_Task description_:
Reproduce the lines below exactly, from the one containing "#ffffff; font-size: 12.8px;" through the one containing "-122,7 +122,7 @@", both included. Leave out any pictures.

Stored items:
^^^^^^^^^^^^^^^^

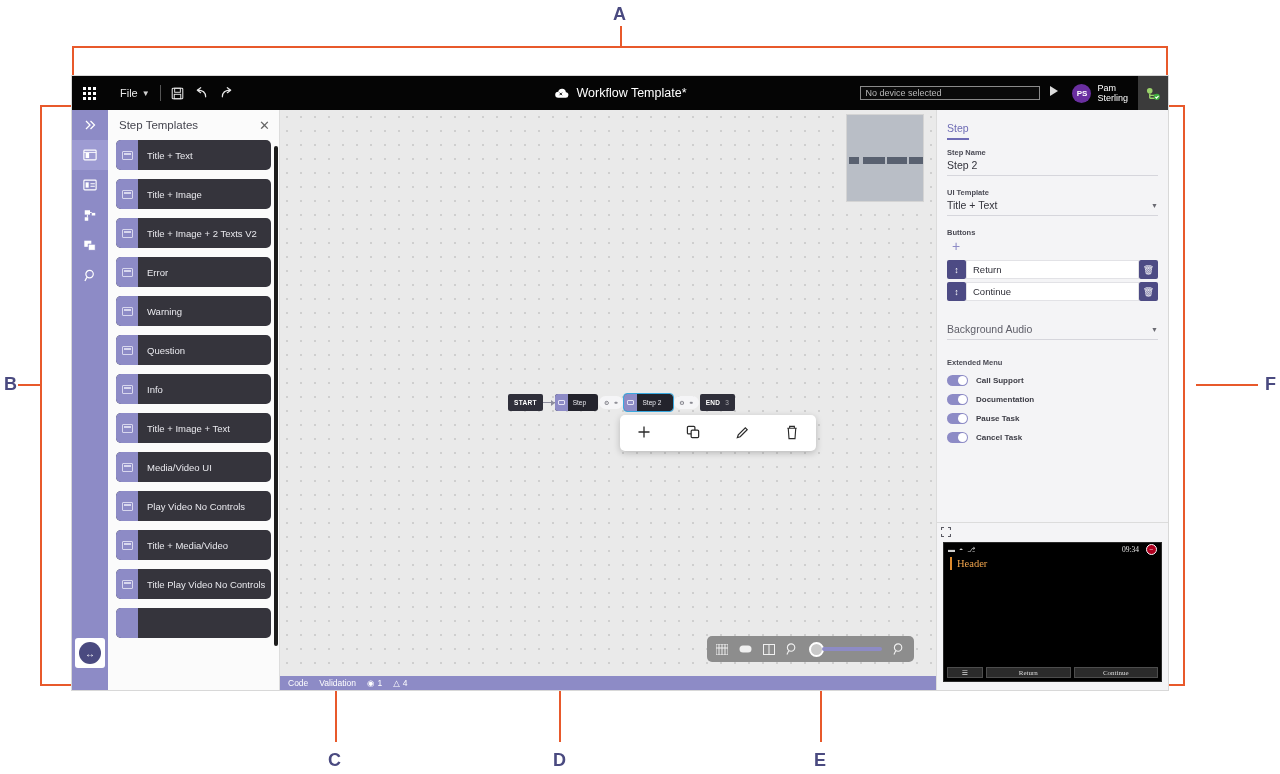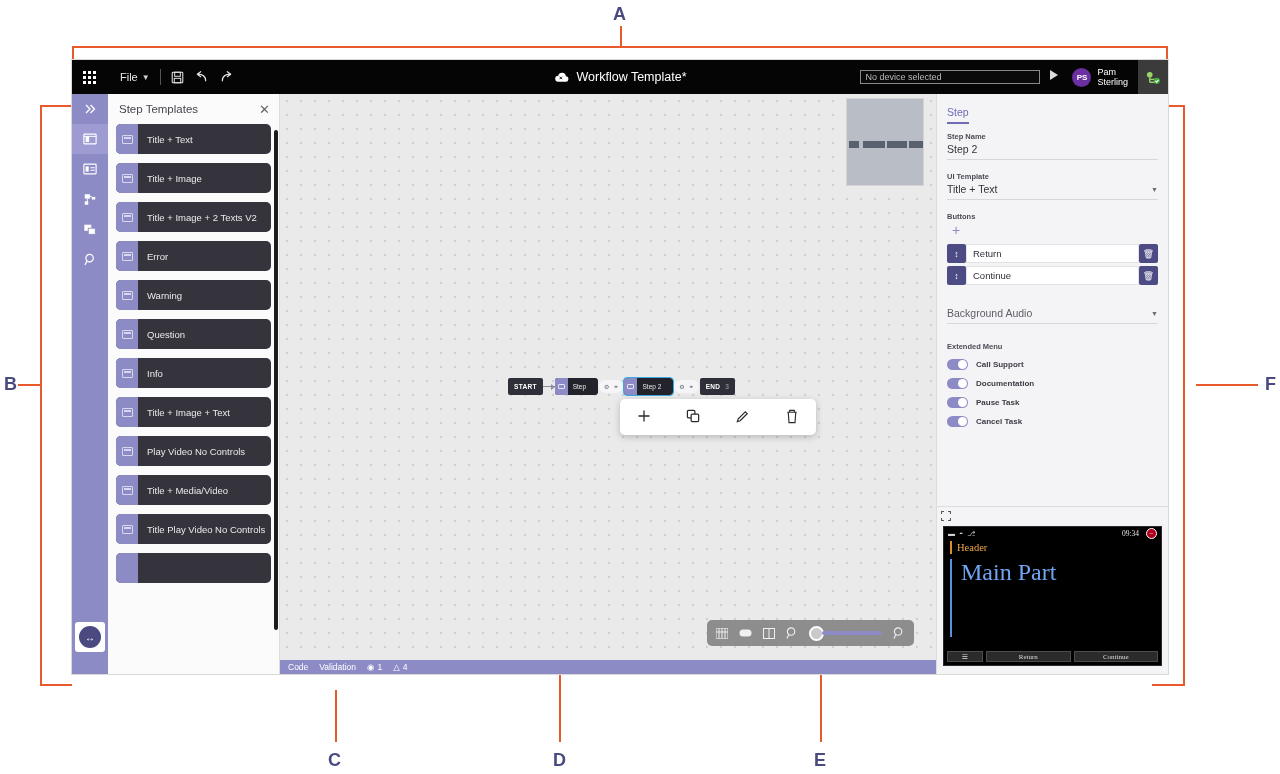--- a/index.html
+++ b/index.html
@@ -25,7 +25,7 @@
   
   #app {
     position: absolute;
-    left: 72px; top: 60px;
+    left: 72px; top: 76px;
     width: 1096px; height: 614px;
     background: #f2f2f2;
     overflow: hidden;

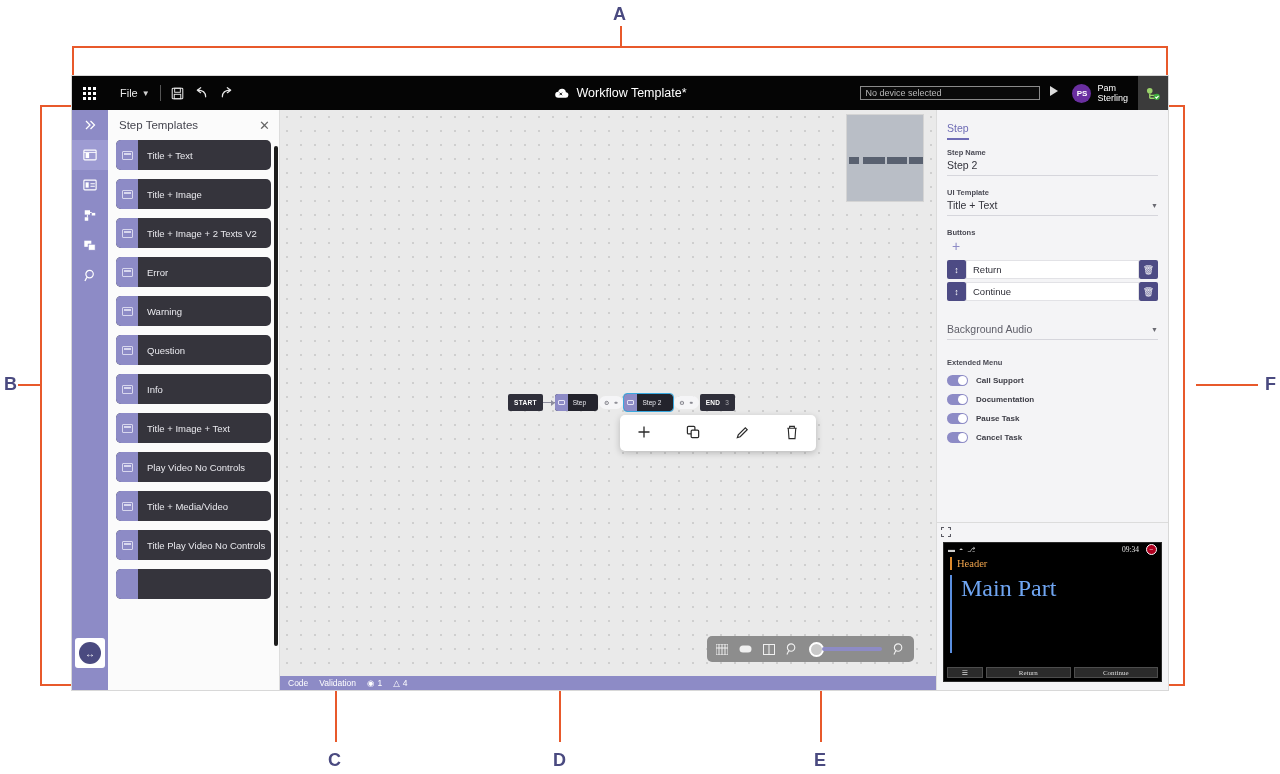--- a/index.html
+++ b/index.html
@@ -508,6 +508,12 @@
             <span class="tpl-ico">
               <span class="mini"></span>
             </span>
+            <span class="tpl-label">Media/Video UI</span>
+          </div>
+        <div class="tpl-item">
+            <span class="tpl-ico">
+              <span class="mini"></span>
+            </span>
             <span class="tpl-label">Play Video No Controls</span>
           </div>
         <div class="tpl-item">

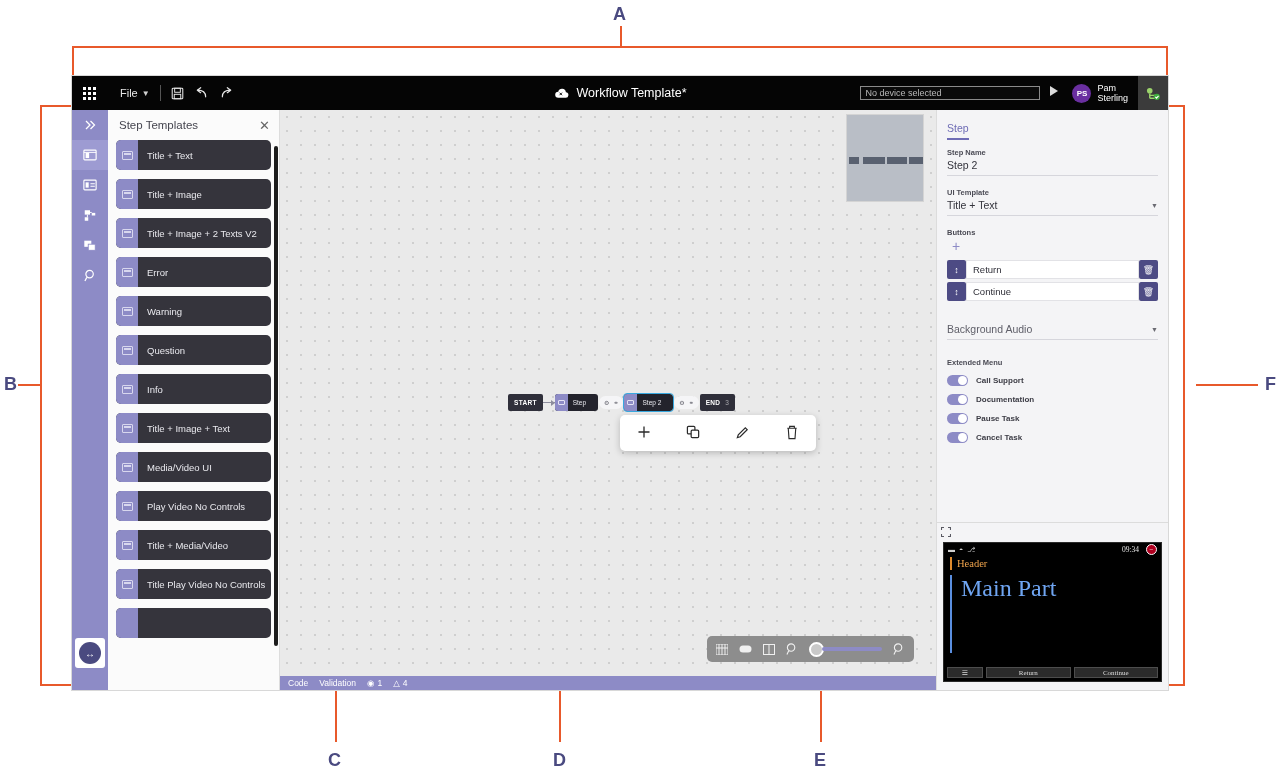--- a/index.html
+++ b/index.html
@@ -733,10 +733,6 @@
             <span class="bar"></span>
             <span class="txt">Header</span>
           </div>
-          <div class="dev-main">
-            <span class="bar"></span>
-            <span class="txt">Main Part</span>
-          </div>
           <div class="dev-btns">
             <span class="dev-btn small">☰</span>
             <span class="dev-btn">Return</span>

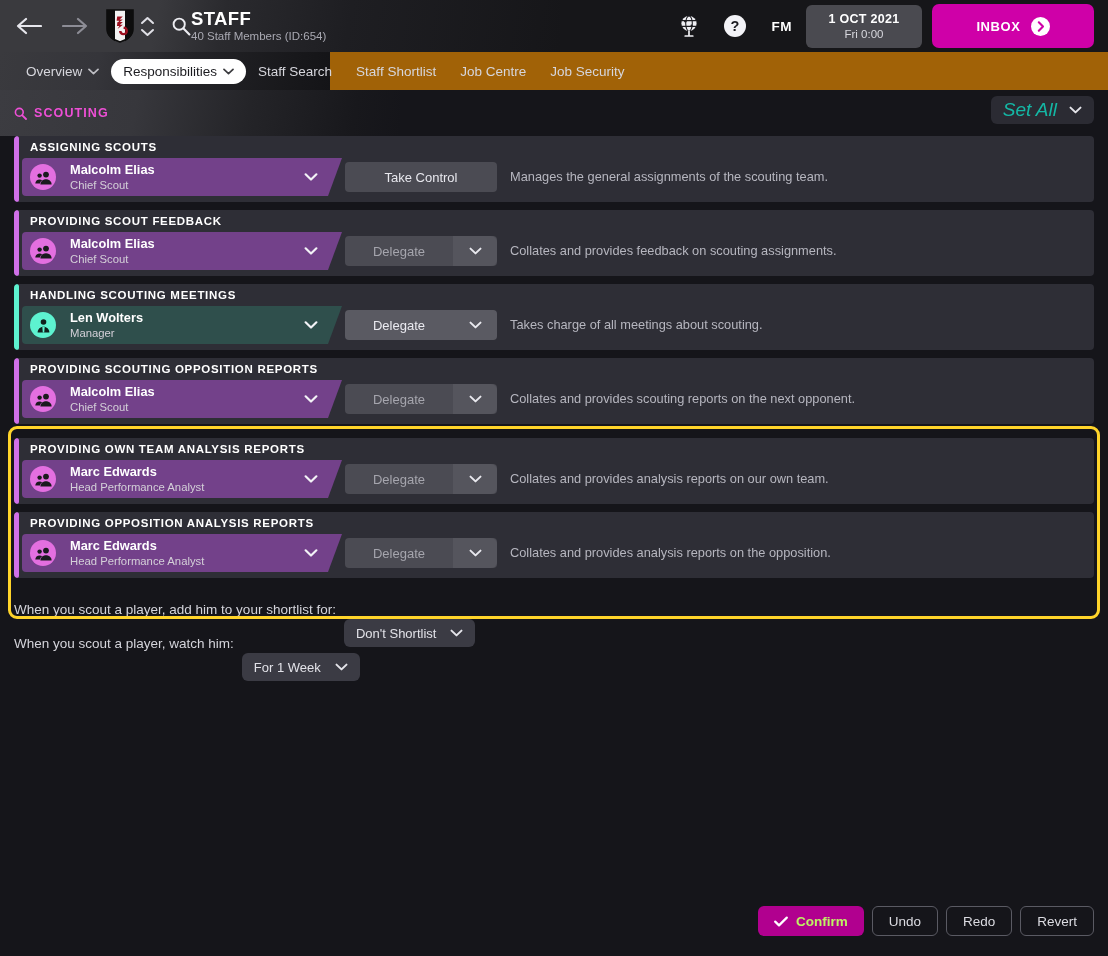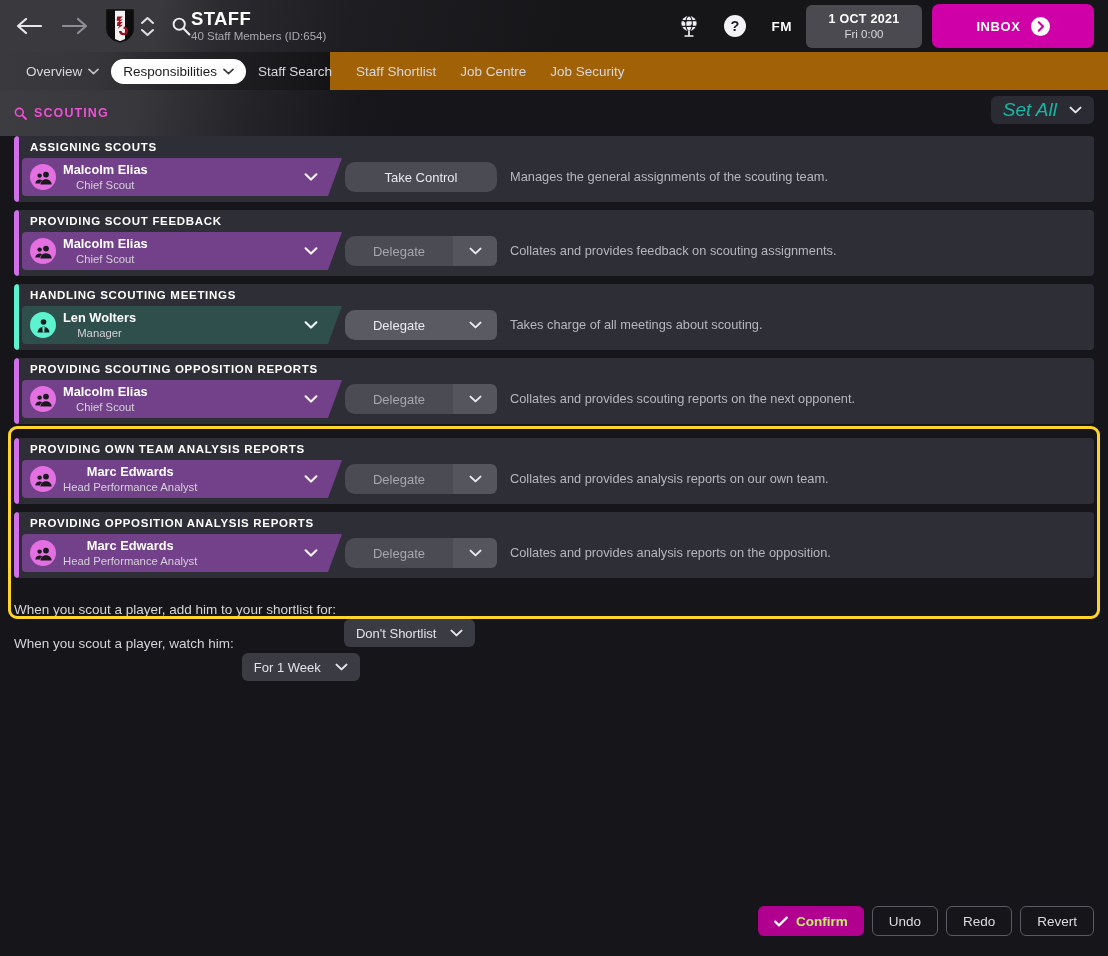--- a/index.html
+++ b/index.html
@@ -115,7 +115,7 @@
   .avatar { width: 26px; height: 26px; border-radius: 50%; display: flex; align-items: center; justify-content: center; flex: 0 0 auto; }
   .avatar.scout { background: #e36fe0; }
   .avatar.manager { background: #5df2d0; }
-  .pinfo { margin-left: 7px; text-align: center; }
+  .pinfo { margin-left: 14px; }
   .pname { color: #ffffff; font-size: 12.8px; font-weight: bold; line-height: 16px; }
   .prole { color: #d4d0d8; font-size: 11.3px; line-height: 14px; }
   .person .pchev { position: absolute; right: 24px; top: 50%; transform: translateY(-50%); display: flex; }

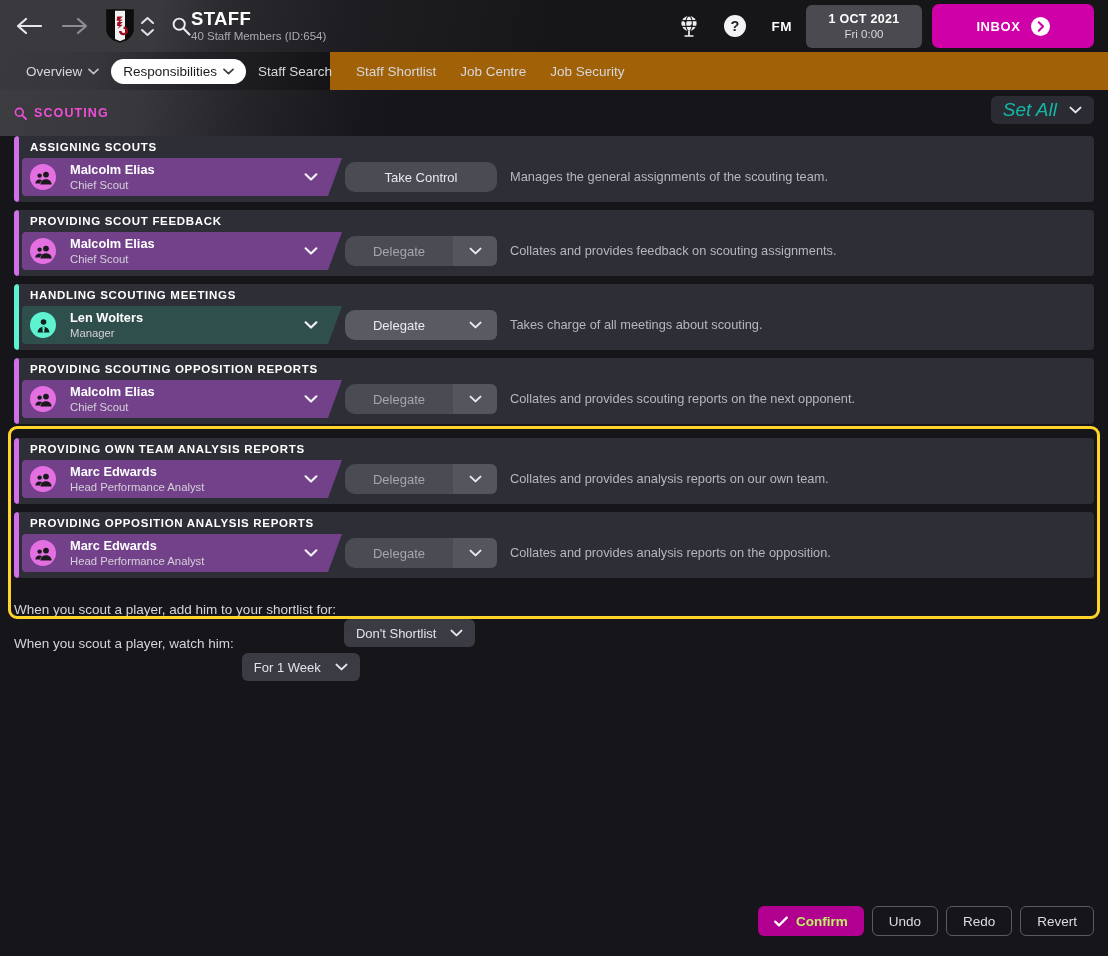--- a/index.html
+++ b/index.html
@@ -122,7 +122,7 @@
 
   .actionbtn {
     position: absolute; left: 331px; top: 26px; height: 30px; width: 152px;
-    background: #4b4b53; border-radius: 10px; display: flex; align-items: center; cursor: pointer;
+    background: #4b4b53; border-radius: 4px; display: flex; align-items: center; cursor: pointer;
   }
   .actionbtn.solo { justify-content: center; }
   .actionbtn .lbl { flex: 1; text-align: center; font-size: 13px; }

^^^^^^^^^^^^^^^^

_Reply_:
   .pname { color: #ffffff; font-size: 12.8px; font-weight: bold; line-height: 16px; }
   .prole { color: #d4d0d8; font-size: 11.3px; line-height: 14px; }
   .person .pchev { position: absolute; right: 24px; top: 50%; transform: translateY(-50%); display: flex; }

--- a/index.html
+++ b/index.html
@@ -122,7 +122,7 @@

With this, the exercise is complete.